Pictures aside, copy every record word for word.
Segment Open
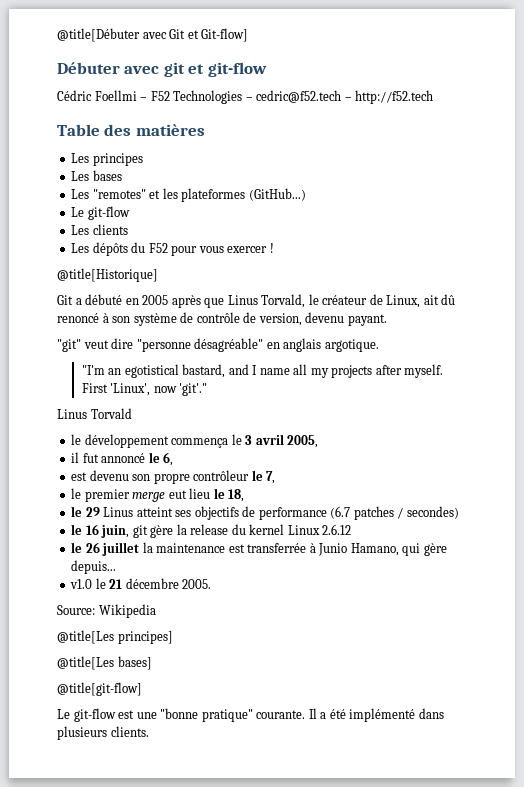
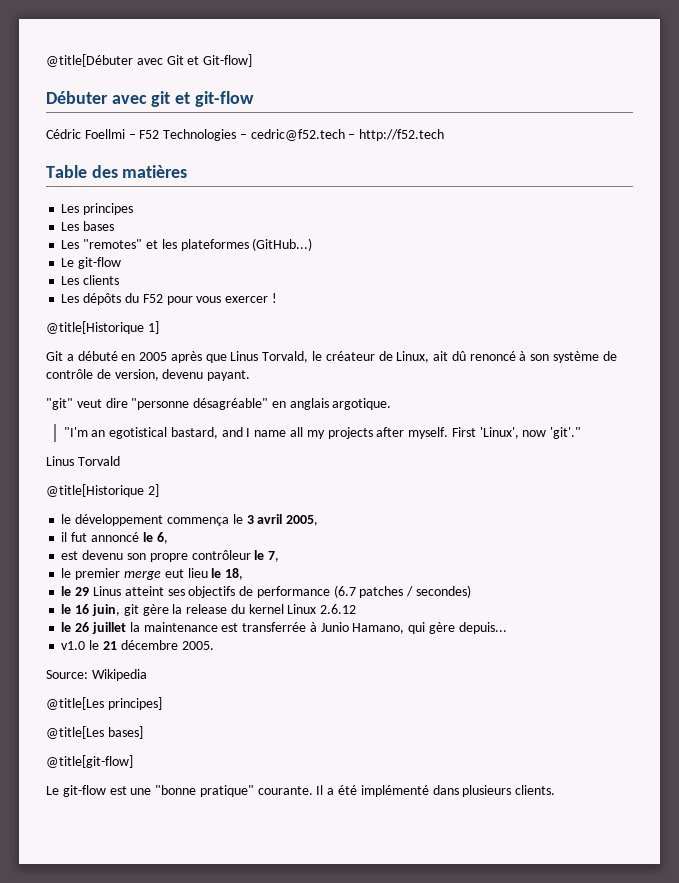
- @title[Historique]
+ @title[Historique 1]
+ @title[Historique 2]

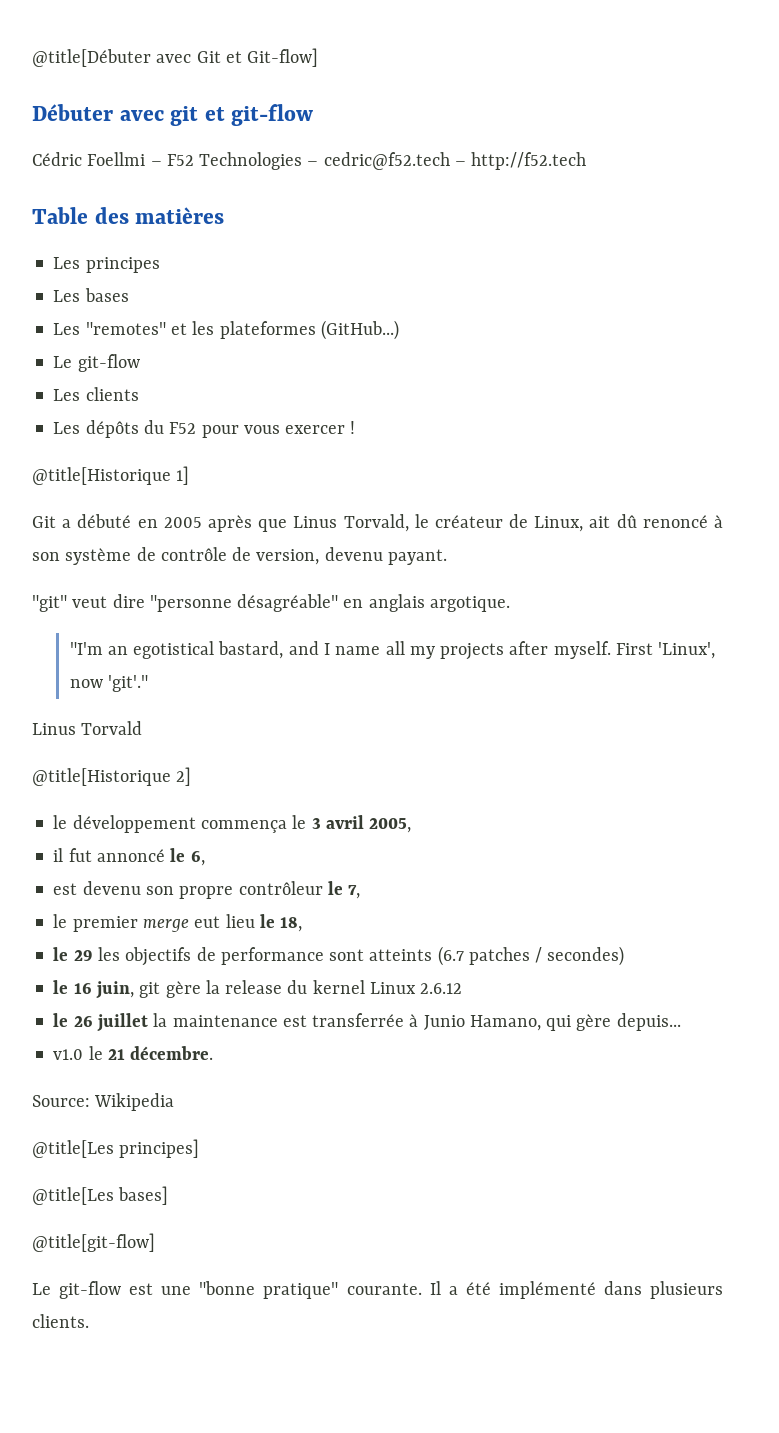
- le 29 Linus atteint ses objectifs de performance (6.7 patches / secondes)
+ le 29 les objectifs de performance sont atteints (6.7 patches / secondes)
- v1.0 le 21 décembre 2005.
+ v1.0 le 21 décembre.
Segment Closed
* WRITTEN ANSWER *
- @title[Historique]
+ @title[Historique 1]
+ @title[Historique 2]

- le 29 Linus atteint ses objectifs de performance (6.7 patches / secondes)
+ le 29 les objectifs de performance sont atteints (6.7 patches / secondes)
- v1.0 le 21 décembre 2005.
+ v1.0 le 21 décembre.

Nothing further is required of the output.